Ele ou ela? quando é necessário conceber, ressignificar e renascer no imaginario dos pais
intervenções psicológicas
DOI:
https://doi.org/10.57167/Rev-SBPH.13.436Palavras-chave:
Desordem do desenvolvimento Sexual, Genitália externa ambígua, Bebê ideal x bebê real, RessignificaçãoResumo
O presente trabalho pretende ilustrar, através de um olhar psicológico, o relato de experiência de profissionais da psicologia hospitalar numa intervenção interdisciplinar em dois casos que relatam a experiência vivida por pais de crianças com diagnóstico de Desordem do Desenvolvimento Sexual (DDS). A Hiperplasia Adrenal Congênita (HAC), que resulta numa DDS, consiste numa doença que se manifesta através da mutação no gene CYP21A2, que acaba por ser responsável pelo surgimento, ao nascimento, de um quadro clínico denominado genitália externa ambígua, com variados graus de virilização nas meninas e macrogenitossomia nos meninos, que podem ser acompanhadas por desidratação, arritmias cardíacas, choque e mesmo morte. Esta é uma doença cuja incidência é de 1:10.325 nascimentos na população brasileira. A partir de dois casos de bebês atendidos no Hospital Universitário de Maringá (HUM), que tiveram diagnóstico de genitália ambígua, a equipe da psicologia realizou atendimentos aos pais voltados para a escuta das questões surgidas a partir do diagnóstico de seus filhos. Neste sentido, houve uma preocupação em trabalhar com o conteúdo imaginário de cada casal em relação a gestação e como isso se dava em relação ao bebê real, buscando uma ressignificação de todo esse processo.
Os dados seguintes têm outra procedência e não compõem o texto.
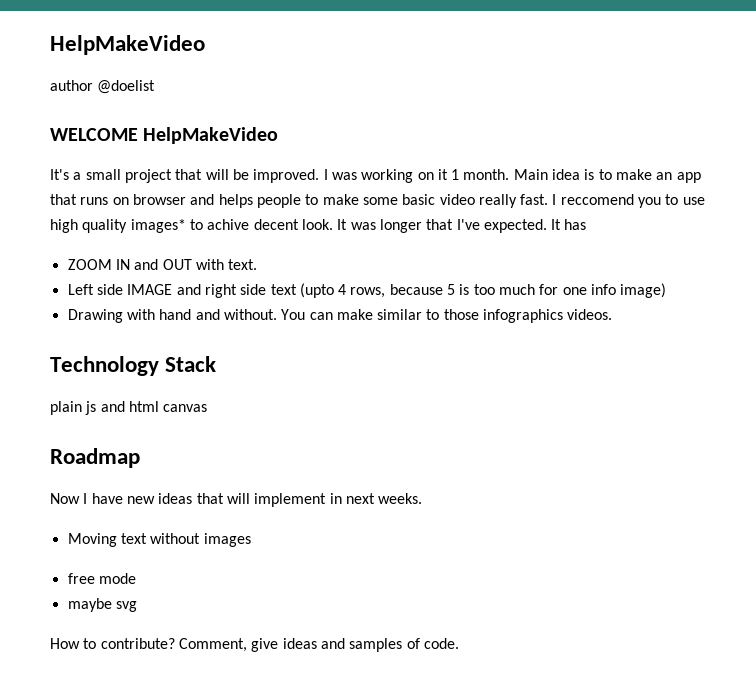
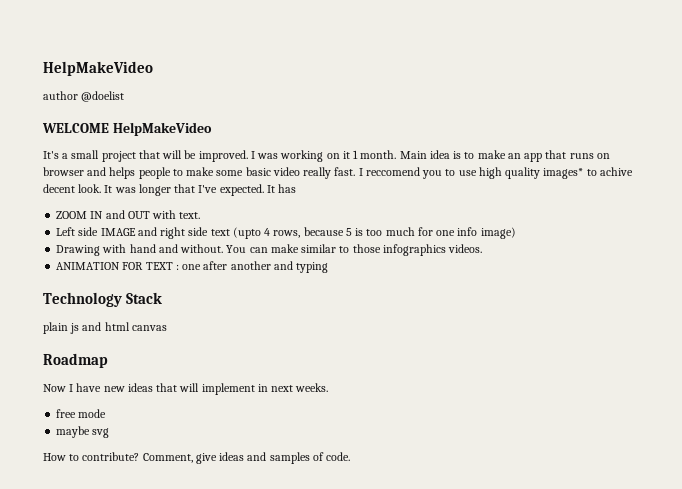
(613, 314) none -> [56,261,329,273] // ANIMATION FOR TEXT : one after another and typing
[67,533,251,547] // Moving text without images -> (329, 387) none

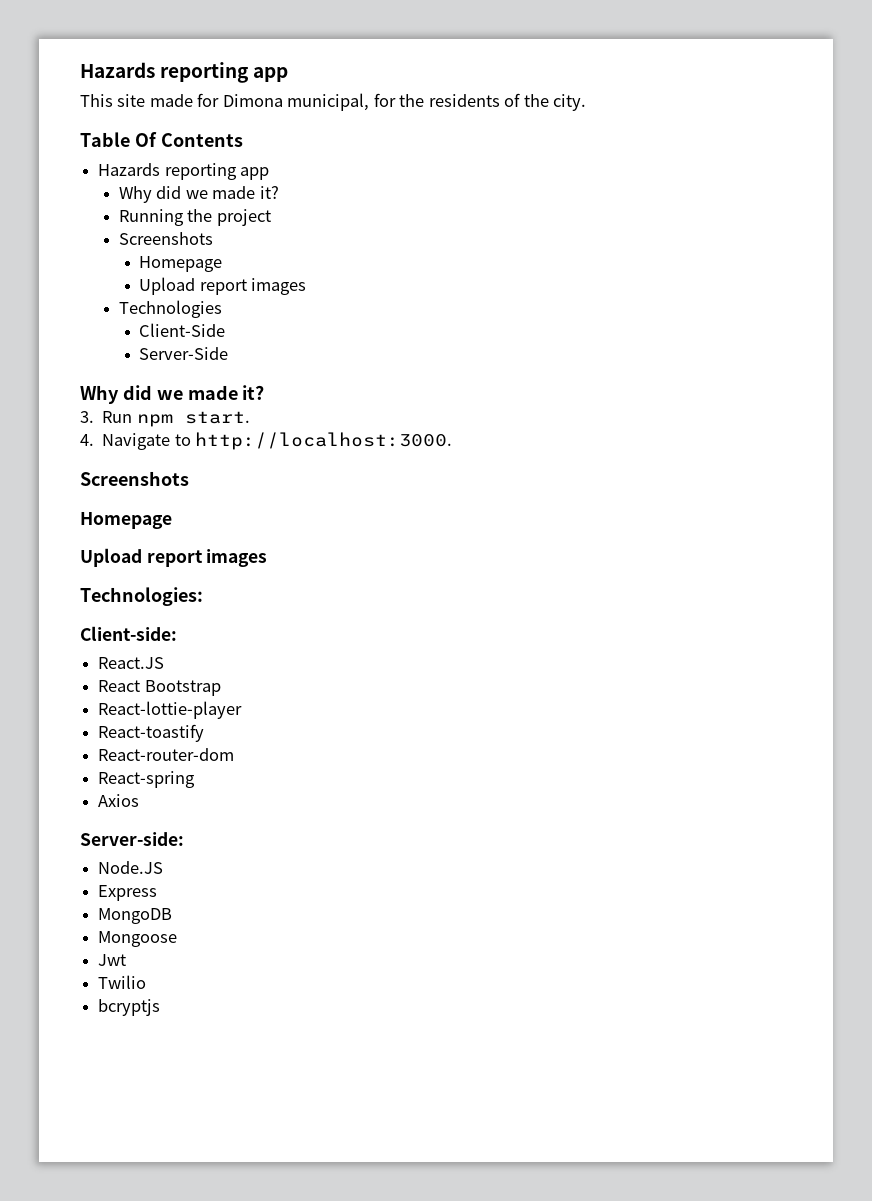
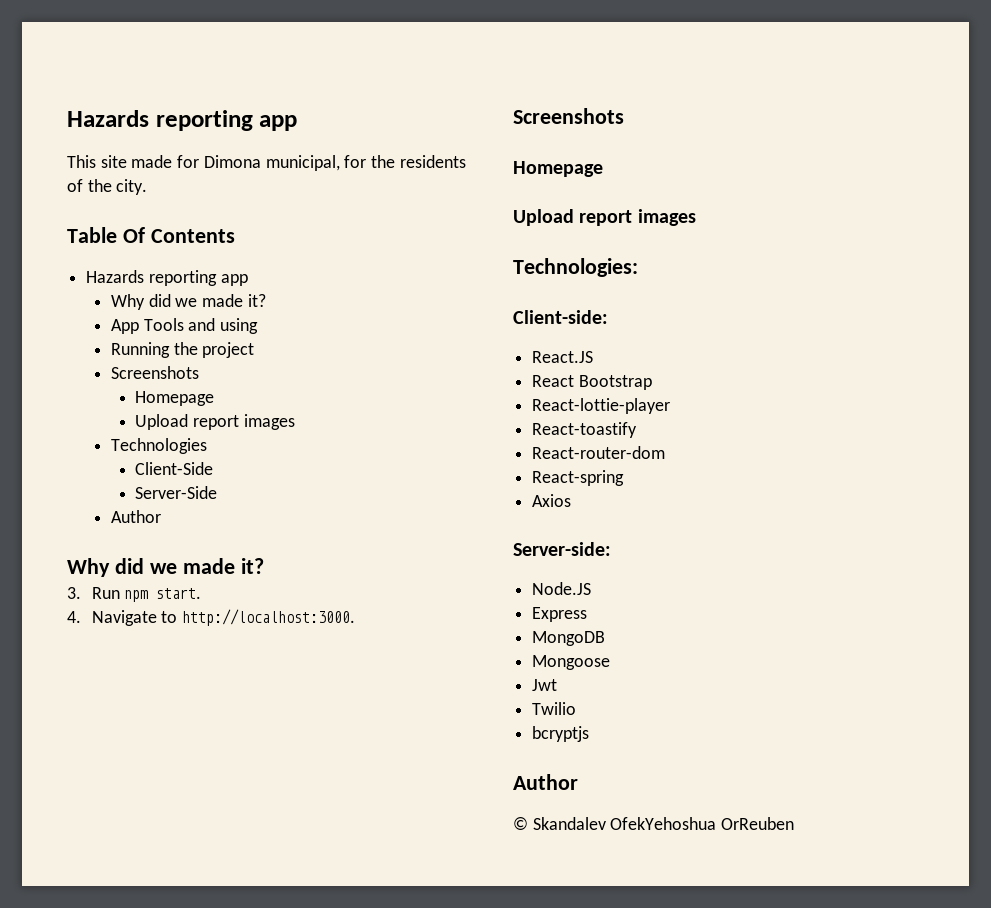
(279, 192) none -> [110,318,258,334] // App Tools and using
(229, 353) none -> [110,510,161,523] // Author
(161, 1007) none -> [513,774,578,790] [513,817,795,830] // Author // © Skandalev OfekYehoshua OrReuben

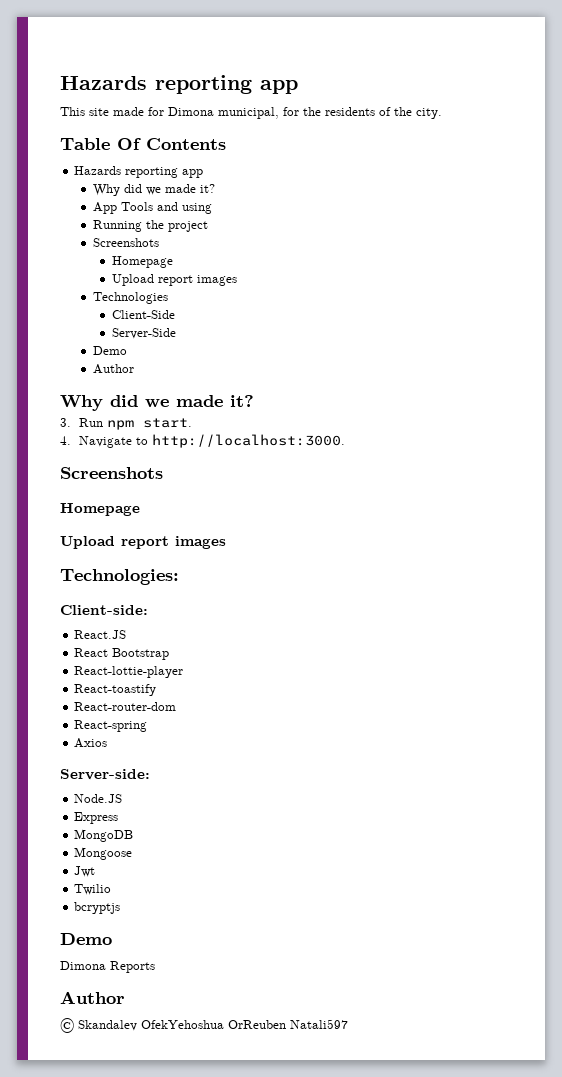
(218, 492) none -> [93,346,128,355] // Demo
(590, 734) none -> [60,933,112,945] [60,961,155,973] // Demo // Dimona Reports
(795, 823) none -> [290,1019,348,1029] Natali597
A experiência em ambas as situações demonstrou que, além das relações familiares, estão imbricados no resultado desse trabalho a concepção do bebê, o desejo dos pais e o luto em relação ao bebê real, mostrando que não são casos simples e que seus desenvolvimentos irão depender da relação do casal parental e de suas próprias histórias de vida.